In the entries that follow, the first line to write out is the one containing "background: #f0abfc ->", and the last is the one containing "<div> <span></span> <span>users</span>". Reproduce that stretch exactly, with nothing before or after it.

Supplied data START

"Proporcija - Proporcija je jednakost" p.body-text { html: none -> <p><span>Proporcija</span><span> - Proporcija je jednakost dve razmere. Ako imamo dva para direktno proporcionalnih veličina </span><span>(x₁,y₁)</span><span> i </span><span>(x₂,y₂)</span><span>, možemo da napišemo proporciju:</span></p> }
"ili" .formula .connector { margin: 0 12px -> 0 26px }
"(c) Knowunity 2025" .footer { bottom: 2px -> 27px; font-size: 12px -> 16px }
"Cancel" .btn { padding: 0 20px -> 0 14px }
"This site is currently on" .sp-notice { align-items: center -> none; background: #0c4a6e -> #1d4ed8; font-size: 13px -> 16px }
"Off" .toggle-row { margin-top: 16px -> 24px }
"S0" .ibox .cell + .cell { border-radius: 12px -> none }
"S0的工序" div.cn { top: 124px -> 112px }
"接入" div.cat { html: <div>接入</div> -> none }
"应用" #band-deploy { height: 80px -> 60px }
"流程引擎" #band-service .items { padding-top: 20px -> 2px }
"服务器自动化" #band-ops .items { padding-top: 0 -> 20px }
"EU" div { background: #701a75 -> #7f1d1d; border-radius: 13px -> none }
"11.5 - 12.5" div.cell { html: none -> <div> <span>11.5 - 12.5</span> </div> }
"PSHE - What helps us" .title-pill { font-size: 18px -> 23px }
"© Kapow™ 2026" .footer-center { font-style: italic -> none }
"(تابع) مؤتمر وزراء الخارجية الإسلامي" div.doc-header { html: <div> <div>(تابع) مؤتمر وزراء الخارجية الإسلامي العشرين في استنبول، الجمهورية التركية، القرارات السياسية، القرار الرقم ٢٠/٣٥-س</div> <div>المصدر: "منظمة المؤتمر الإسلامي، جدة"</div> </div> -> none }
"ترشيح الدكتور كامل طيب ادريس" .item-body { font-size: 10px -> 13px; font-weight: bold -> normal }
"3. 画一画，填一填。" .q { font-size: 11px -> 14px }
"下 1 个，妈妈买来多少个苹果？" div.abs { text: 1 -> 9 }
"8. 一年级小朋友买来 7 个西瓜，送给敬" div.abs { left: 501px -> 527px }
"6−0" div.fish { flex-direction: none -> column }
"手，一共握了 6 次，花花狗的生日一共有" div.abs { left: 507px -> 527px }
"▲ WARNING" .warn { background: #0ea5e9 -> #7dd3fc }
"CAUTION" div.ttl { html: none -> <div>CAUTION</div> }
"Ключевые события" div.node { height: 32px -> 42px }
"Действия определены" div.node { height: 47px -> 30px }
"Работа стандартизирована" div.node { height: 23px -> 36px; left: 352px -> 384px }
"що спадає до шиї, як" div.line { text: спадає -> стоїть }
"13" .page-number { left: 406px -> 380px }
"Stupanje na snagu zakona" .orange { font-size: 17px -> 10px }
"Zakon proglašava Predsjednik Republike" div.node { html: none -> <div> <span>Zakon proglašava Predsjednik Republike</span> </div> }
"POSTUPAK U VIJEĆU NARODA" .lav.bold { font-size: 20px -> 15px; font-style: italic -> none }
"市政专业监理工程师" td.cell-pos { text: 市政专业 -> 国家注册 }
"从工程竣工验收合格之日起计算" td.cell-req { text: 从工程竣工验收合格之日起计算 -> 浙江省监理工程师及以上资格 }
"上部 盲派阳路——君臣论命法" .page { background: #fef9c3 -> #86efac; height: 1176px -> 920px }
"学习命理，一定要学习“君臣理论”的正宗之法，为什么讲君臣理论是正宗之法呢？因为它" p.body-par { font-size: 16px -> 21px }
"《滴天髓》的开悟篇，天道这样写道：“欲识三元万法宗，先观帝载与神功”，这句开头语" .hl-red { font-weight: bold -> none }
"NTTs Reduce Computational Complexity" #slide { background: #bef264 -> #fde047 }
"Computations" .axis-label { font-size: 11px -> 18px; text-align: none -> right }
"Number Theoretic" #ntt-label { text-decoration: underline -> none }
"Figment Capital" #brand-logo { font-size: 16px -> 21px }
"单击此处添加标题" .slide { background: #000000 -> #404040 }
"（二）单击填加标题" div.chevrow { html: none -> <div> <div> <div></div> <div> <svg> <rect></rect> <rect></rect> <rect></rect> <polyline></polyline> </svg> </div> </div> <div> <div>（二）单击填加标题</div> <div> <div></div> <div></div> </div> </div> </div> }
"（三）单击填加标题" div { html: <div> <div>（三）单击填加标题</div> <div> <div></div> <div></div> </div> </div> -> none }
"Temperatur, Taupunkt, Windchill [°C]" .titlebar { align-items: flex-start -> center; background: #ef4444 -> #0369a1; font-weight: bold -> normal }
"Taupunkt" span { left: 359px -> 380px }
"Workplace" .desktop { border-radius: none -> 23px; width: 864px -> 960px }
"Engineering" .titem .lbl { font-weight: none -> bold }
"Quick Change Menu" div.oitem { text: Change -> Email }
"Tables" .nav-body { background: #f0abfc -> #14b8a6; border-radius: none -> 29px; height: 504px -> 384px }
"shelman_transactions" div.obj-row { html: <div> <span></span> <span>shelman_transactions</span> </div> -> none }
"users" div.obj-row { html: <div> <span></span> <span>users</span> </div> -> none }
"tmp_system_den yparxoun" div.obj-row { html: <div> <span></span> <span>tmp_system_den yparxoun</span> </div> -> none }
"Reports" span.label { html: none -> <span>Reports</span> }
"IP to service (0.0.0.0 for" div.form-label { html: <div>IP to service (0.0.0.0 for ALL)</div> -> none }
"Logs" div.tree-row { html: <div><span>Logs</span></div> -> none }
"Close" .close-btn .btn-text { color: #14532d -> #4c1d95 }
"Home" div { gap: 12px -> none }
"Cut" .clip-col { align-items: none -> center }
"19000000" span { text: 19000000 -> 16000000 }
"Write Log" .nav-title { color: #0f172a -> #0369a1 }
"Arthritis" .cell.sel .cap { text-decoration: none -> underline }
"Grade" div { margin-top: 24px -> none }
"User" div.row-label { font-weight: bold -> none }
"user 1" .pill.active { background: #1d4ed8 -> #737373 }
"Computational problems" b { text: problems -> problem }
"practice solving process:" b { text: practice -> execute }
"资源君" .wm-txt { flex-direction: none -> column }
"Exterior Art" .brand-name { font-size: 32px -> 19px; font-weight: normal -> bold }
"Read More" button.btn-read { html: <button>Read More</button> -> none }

Supplied data END

Answer section →
"Tables" .nav-body { background: #f0abfc -> #14b8a6; border-radius: none -> 29px; height: 504px -> 384px }
"shelman_transactions" div.obj-row { html: <div> <span></span> <span>shelman_transactions</span> </div> -> none }
"users" div.obj-row { html: <div> <span></span> <span>users</span> </div> -> none }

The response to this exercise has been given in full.